Hay otra capa, una más intima, que pone a María en confrontación con algunas deudas emocionales que viene arrastrando desde hace tiempo. La idea de la muerte y del consecuente duelo aparece de manera insistente yagazapada entre la liviandad de la película. Disimulada por momentos, esta idea aparece con fuerza en varios momentos, en los cuales varios personajes, la propia Maria incluida, cuentan sus historias en relación a muertes inesperadas que hicieron que cambien sus vidas por completo. En la secuencia más larga de la película, María lleva a una mujer en su auto. Esta va rumbo al hospital, a hacerse unos chequeos. Su madre murió de cáncer en muy pocos días y el fantasma de la enfermedad la rodea, haciendo que le preste más atención a su salud. María tambien tuvo una amiga que murió por el mismo motivo, aunque ella sí tuvo tiempo para acompañarla en el proceso y vivir una despedida extendida. La frontalidad con la que las dos mujeres hablan de cómo llevaron esos procesos sorprende por su contundencia. No aplican metáforas, no esquivan palabras, no se mienten mutuamente. Conversan con confianza, con esa extraña confidencia que da el saberse iguales en ciertas experiencias. El silencio, le dice a Maria su compañera de viaje, puede ser peligroso en un lugar como este. Lo expone a uno a escuchar cosas que no quería escuchar. Curioso consejo para enfrentarse con esa naturaleza que asi como parece invitar a una contemplación feliz tambien puede desvelar procesos emocionales ocultos, incluso hasta permitir la aparición de un trance.

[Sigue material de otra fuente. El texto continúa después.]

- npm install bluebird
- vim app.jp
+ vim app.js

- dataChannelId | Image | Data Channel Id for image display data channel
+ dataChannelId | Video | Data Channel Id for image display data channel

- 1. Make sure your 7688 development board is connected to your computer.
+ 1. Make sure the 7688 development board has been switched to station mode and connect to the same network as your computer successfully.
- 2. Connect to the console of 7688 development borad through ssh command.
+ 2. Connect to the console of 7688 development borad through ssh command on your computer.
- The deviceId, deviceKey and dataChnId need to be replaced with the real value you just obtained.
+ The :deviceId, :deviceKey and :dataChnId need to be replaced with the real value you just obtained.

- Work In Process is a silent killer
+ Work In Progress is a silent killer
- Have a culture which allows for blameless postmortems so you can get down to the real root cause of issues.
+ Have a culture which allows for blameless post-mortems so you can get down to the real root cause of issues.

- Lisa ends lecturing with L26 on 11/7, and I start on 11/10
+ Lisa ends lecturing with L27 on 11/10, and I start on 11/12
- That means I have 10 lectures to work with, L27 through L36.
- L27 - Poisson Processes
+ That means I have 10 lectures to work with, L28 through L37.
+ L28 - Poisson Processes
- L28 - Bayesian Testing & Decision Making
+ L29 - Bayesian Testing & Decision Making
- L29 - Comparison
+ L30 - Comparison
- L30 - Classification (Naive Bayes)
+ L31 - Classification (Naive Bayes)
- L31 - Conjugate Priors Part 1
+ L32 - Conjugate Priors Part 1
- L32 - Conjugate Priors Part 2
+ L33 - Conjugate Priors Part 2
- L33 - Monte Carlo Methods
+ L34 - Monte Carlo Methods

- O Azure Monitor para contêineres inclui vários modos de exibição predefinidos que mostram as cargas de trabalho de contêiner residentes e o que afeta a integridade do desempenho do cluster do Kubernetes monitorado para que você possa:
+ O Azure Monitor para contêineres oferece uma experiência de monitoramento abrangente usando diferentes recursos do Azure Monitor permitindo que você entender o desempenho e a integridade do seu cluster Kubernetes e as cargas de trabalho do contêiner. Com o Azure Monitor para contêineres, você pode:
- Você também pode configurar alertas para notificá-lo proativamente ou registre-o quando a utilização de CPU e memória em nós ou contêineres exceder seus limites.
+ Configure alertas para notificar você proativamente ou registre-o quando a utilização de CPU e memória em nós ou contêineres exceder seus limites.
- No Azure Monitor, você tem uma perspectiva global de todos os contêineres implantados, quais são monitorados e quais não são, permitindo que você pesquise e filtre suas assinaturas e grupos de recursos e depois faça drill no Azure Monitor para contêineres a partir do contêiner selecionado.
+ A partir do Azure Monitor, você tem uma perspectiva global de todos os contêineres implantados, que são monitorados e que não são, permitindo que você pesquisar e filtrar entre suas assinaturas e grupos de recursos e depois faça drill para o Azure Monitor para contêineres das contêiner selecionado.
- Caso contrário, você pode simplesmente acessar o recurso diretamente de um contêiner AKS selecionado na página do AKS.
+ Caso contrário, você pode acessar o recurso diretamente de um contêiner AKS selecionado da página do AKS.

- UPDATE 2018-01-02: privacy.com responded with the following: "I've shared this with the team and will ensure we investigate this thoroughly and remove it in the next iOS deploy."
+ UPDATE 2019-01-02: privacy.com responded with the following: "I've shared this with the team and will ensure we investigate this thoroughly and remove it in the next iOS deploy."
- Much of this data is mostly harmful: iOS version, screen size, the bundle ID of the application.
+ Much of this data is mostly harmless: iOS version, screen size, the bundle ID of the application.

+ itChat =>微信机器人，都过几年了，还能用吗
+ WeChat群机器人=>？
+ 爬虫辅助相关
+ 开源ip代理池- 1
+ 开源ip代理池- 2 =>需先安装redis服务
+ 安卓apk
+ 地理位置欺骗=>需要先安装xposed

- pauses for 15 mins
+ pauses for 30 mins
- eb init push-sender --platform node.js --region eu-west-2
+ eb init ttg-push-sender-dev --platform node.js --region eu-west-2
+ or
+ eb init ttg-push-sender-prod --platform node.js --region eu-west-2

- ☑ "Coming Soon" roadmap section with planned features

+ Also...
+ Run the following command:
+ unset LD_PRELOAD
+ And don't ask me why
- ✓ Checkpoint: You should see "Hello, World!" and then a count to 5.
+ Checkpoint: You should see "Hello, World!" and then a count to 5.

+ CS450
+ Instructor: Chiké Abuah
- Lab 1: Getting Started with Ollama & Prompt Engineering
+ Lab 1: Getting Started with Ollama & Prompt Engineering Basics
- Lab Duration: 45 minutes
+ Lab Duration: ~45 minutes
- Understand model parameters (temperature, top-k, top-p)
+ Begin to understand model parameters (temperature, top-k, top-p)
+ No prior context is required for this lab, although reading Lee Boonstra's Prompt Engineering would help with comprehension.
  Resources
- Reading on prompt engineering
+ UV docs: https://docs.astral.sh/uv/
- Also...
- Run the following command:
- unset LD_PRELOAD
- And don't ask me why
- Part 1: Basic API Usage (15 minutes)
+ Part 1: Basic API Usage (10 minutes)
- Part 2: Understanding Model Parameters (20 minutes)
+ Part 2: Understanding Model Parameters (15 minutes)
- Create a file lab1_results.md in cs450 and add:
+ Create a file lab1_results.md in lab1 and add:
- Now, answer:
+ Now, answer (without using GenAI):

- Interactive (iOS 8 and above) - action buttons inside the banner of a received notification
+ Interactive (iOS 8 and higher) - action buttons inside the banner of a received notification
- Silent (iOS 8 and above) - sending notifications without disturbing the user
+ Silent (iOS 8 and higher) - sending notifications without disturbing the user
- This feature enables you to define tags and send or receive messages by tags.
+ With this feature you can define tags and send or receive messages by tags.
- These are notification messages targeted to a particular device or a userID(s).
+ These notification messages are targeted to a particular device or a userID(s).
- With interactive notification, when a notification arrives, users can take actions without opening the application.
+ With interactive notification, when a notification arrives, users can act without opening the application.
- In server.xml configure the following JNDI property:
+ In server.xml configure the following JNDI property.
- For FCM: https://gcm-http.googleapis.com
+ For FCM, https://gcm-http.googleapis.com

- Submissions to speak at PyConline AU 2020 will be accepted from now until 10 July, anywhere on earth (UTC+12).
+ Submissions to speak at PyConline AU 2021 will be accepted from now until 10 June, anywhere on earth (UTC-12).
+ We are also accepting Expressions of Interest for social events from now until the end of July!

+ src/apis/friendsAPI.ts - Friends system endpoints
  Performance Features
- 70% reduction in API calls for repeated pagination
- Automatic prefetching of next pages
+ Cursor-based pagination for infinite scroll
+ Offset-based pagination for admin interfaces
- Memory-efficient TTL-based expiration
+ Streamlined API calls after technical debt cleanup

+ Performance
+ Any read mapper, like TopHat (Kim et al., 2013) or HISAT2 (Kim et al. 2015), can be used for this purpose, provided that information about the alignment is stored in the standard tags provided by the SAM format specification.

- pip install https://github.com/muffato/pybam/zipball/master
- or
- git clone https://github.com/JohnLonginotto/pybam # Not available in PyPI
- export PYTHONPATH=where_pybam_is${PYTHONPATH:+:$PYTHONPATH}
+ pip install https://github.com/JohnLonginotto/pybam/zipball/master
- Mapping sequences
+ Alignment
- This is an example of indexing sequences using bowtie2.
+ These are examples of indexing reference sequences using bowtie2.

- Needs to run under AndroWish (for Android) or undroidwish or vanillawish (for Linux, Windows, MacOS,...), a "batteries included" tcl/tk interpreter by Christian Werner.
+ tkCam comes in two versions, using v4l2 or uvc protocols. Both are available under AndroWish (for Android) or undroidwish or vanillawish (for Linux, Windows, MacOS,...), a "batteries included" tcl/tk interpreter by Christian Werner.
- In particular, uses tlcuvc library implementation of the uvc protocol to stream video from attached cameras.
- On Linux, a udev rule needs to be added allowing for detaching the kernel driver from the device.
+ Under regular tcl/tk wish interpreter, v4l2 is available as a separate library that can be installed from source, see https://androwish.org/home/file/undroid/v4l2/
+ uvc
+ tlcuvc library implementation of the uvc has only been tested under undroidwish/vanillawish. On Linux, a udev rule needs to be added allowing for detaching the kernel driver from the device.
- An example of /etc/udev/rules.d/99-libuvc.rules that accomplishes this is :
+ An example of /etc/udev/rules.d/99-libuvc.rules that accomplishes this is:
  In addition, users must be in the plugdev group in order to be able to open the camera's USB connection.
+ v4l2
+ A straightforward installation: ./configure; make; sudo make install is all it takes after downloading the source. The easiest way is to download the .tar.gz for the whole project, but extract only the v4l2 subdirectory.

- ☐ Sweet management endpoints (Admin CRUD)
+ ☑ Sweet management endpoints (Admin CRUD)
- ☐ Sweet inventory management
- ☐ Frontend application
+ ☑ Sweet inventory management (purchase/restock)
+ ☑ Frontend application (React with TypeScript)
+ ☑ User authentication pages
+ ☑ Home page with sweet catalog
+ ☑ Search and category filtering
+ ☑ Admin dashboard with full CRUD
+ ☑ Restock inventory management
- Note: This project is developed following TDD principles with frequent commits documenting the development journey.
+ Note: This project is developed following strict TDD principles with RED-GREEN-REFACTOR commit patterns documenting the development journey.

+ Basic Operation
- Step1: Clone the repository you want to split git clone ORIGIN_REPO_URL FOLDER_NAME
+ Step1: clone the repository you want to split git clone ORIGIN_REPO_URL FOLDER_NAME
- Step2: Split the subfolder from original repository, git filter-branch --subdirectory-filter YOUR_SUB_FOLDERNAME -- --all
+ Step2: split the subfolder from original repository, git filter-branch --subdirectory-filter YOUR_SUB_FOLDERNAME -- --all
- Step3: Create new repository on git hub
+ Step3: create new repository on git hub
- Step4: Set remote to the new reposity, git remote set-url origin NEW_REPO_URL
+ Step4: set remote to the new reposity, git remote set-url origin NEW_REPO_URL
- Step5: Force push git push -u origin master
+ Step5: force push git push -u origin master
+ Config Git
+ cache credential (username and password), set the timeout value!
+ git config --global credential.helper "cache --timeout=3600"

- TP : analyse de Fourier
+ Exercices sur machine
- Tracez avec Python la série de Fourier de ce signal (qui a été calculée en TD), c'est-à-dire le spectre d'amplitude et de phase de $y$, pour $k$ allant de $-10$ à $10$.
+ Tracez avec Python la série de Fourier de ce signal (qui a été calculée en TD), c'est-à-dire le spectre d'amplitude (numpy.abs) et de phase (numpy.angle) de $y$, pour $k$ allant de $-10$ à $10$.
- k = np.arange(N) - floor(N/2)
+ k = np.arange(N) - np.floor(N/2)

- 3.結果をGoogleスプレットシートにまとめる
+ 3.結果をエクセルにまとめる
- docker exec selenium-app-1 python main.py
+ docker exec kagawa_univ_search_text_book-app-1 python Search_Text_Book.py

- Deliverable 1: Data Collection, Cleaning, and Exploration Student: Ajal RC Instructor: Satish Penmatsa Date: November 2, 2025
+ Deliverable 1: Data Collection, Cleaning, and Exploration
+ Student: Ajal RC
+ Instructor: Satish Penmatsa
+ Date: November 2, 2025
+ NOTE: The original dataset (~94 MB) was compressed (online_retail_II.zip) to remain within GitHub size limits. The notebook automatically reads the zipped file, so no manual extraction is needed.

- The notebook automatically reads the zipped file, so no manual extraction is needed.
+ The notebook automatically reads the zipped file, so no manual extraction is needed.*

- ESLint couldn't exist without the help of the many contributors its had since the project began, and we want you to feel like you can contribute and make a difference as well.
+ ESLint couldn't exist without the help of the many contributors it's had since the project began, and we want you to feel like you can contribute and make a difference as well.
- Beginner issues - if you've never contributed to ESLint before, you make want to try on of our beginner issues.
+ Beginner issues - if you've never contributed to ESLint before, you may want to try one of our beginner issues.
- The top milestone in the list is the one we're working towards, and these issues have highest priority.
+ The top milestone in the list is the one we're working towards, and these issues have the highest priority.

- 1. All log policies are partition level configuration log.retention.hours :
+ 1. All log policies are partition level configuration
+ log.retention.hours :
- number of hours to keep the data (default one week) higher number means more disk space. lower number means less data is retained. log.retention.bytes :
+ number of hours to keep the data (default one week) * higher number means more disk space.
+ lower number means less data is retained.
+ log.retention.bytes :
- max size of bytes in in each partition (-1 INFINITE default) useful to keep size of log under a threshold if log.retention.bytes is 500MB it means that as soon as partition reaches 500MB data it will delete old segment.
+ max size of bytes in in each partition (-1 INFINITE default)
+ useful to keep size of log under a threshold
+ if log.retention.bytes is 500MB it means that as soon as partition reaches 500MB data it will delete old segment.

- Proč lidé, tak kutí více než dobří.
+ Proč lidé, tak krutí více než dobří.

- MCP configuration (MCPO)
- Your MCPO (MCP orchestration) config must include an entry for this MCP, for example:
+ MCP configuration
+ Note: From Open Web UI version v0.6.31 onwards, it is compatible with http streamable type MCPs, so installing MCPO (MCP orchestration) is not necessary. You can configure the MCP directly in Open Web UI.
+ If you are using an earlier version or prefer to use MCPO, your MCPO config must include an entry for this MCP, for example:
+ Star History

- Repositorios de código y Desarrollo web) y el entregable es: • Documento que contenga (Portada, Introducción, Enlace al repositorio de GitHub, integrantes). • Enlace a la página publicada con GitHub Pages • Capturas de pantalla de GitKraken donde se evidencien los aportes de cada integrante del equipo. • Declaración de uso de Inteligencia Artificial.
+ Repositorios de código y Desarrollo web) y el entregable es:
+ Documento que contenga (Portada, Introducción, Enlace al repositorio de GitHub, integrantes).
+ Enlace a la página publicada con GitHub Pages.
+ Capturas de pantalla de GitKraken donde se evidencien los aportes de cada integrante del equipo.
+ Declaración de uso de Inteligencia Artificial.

La película termina y el equipo de rodaje nunca llega. Como en una película de Kiarostami, no sabemos si María finalmente se fue, si la película se filmó en algún otro lugar o si se quedó varada en ese pueblo, esperando. Las escenas finales muestran a esos personajes que fue conociendo en la intimidad de sus hogares, ya sin su presencia. La vida continúa: tal vez ni se acuerden de ella, la argentina que llegó de la nada. Tal vez, en algún momento, se reúnan en ese pueblo para ver la película que allí se filmó. Solo podemos tratar de adivinar. Mientras tanto, una imagen permanece: la del mar ondulado llevándose consigo el rostro de esa visitante que llegó de la nada.